REVIEW | The Eighth Doctor – Time War: Cass

Big Finish are really feeding fans of the Eighth Doctor recently; this is the third month in a row where we’ve been treated with a new boxset of audio adventures starring Paul McGann… though this one’s a little different. While the last two boxsets, What Lies Inside? (review here) and Connections (review here), have told small-scale, character-based tales, Cass returns to the explosiveness of the Time War, giving us four new timey-wimey, action-packed tales.

As its title suggests, this set resurrects the character of Cass Fermazzi (Emma Campbell-Jones) from the minisode The Night of the Doctor, seeing the character join the Eighth Doctor and his great-grandson Alex Campbell (Sonny McGann) as they travel through time and space. How? Why? And wasn’t the Doctor previously travelling with someone else? Whatever happened to her? Well, you’ll have to listen to find out.

Cass is reintroduced to us in Tim Foley‘s opening episode Meanwhile, Elsewhere, a simple but effective tale that serves mostly to set up this new TARDIS team, a front on which it most definitely succeeds. Investigating a series of temporal disturbances, the Doctor and Alex not only encounter Cass, but shady diplomat Hieronyma Friend (excellent name!), played with charisma by Jaye Griffiths. She’s a compelling character, elevating a slightly thin plot, though the strength of the interactions between the McGanns and Campbell-Jones means this is never really much of an issue.

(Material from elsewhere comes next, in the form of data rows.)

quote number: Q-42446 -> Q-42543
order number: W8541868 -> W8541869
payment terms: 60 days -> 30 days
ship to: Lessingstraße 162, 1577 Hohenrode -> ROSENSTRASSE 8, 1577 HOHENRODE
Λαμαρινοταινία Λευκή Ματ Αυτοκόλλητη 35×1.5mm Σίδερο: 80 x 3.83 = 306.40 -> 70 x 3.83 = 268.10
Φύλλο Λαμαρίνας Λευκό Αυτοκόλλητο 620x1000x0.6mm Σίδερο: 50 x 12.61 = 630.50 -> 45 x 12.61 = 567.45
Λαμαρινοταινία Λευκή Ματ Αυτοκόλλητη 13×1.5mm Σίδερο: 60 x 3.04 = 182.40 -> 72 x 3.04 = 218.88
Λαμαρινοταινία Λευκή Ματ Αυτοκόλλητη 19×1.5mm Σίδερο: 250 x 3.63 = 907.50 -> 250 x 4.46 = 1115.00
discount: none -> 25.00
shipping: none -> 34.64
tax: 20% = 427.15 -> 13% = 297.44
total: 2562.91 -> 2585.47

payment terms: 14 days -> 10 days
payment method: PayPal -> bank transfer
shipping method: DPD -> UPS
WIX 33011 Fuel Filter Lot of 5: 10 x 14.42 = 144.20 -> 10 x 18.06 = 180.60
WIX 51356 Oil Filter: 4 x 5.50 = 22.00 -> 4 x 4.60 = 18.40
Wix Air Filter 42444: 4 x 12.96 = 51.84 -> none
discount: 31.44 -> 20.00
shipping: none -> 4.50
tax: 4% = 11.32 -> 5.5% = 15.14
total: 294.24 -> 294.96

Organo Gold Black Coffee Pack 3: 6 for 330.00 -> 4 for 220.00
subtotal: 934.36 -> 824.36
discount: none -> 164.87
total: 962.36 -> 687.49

We then travel to a frigid world in Lou Morgan‘s evocatively-named Vespertine, where the team join a group of researchers as they uncover a long-lost ship trapped beneath the ice. Indigo Griffiths impresses as secretive scientist Rin, but the standout performance is that of Simon Shepherd as legendary explorer Hudson Sage. He’s an intriguing character with ties to the Doctor that will prove interesting to explore further in the Time War range going forward. He’s also known to Cass, and her recollections of his exploits lead to some nice exploration of her past.

The set concludes with a two-part finale called Previously, Next Time, written by James Moran. It’s the most Time War-focused story here, and the most experimental, giving us a tale set over two time periods with paradoxes, time loops and non-sequential storytelling. Unfortunately, however, this isn’t to the story’s benefit; all of these bells and whistles mean there isn’t much in the way of character exploration or development, and it’s not quite clear why the story had to be told out of order, as the extended flashbacks that make up much of the first part don’t tell us much of anything we didn’t already know.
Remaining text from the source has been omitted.